6. Summary and Conclusions
The paper presents the results of research and analyses of the application of the wavelet transform to assess the surface condition of honed cylindrical sleeves. The advantage of the presented method is the possibility of quick analysis, which can be performed in one software, which is often available with a measuring device. In the course of the research, it is found that the application of various types of wavelets for the profile analysis allows us to identify and observe different properties, such as profile roughness or the fragments of the surfaces measured. The appropriate wavelet will emphasize the feature we want to highlight. The Daubechies wavelet allows for the observation of places with a high signal gradient and highlights the areas where the signal value changes significantly. While the Morlet wavelet shows the zones of local changes of a signal, and the Mexican hat wavelet exposes points of local extremes.
As seen above, it has many advantages. However, the findings in this report also show a number of disadvantages, which are shown when samples with a high degree of regularity and low roughness parameters are used. Therefore, the above recommendations for the use of individual types of wavelets best works for sample 1, which is characterized by a high degree of profile irregularity. Subsequent samples, especially sample 2, which is the most regular of all and whose roughness profile does not have many defects, shows that the use of wavelet analysis (in the scope of evaluated wavelets) is not applicable, or its application is limited due to the significant similarity of the surfaces obtained after filtration with standardized Gaussian filter and analyzed wavelets.
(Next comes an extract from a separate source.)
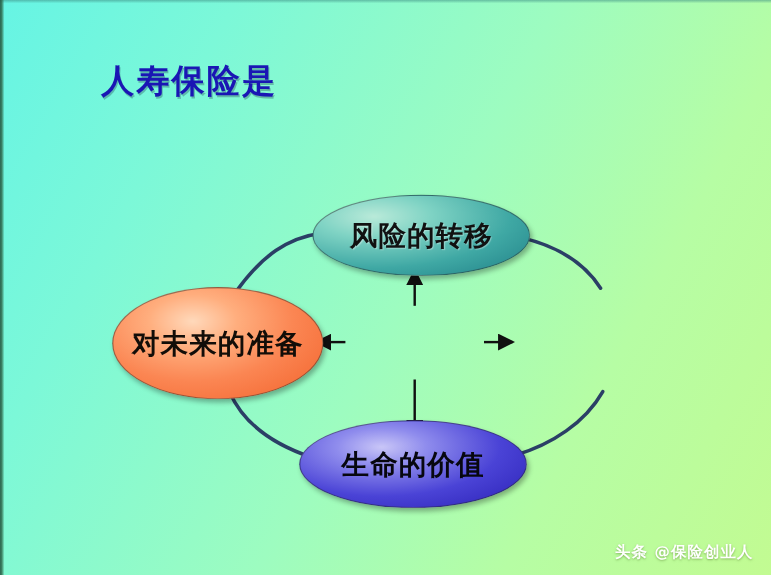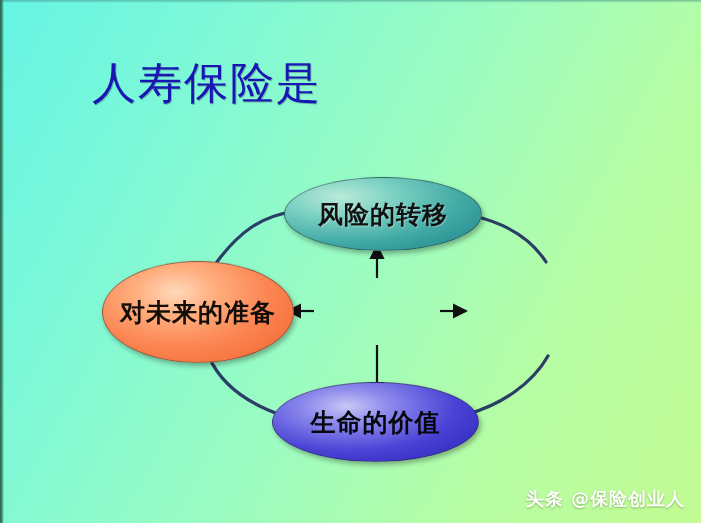"人寿保险是" .title { font-size: 44px -> 30px; font-weight: normal -> bold }
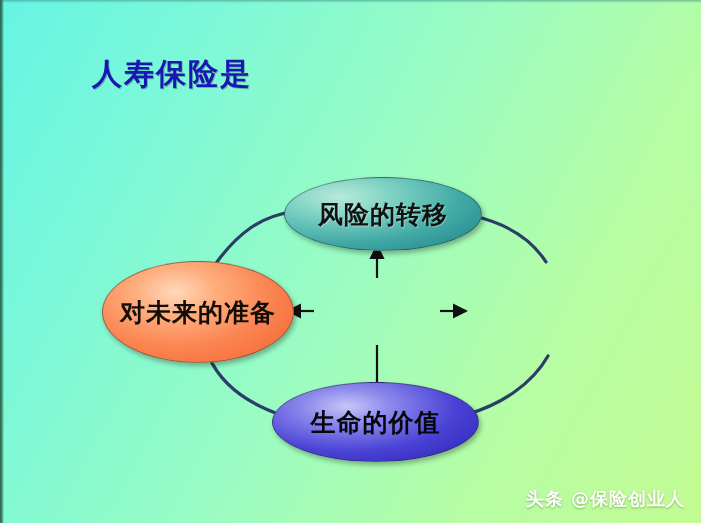"头条 @保险创业人" .watermark { font-size: 18px -> 14px }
In conclusion, a wavelet transform is a useful tool, supporting the analyses of the roughness profile in terms of searching for signal properties other than the classical methods of its filtering. The major limitation of this method is the selection of the appropriate wavelet for the assessment and observation of individual groups of features occurring on the real surfaces. The second limitation is the fact that wavelet transforms, using each of the wavelets applied in this paper, do not meet the expectations when profiles or surfaces with a high degree of regularity and low values of peaks or valleys to the average surface are analyzed. Therefore, there is a selection of another wavelet of which properties and shape will be a better fit for the nature of the analyzed signal.
The next stage of the research will be the analysis of the possibility of using the wavelet transform to evaluate the geometrical structures of surfaces with different properties. The result of extensive research should be a set of recommendations on what types of wavelets should be used to describe a specific type of surface geometric structure. The development of such a set of recommendations will significantly speed up the entire analysis.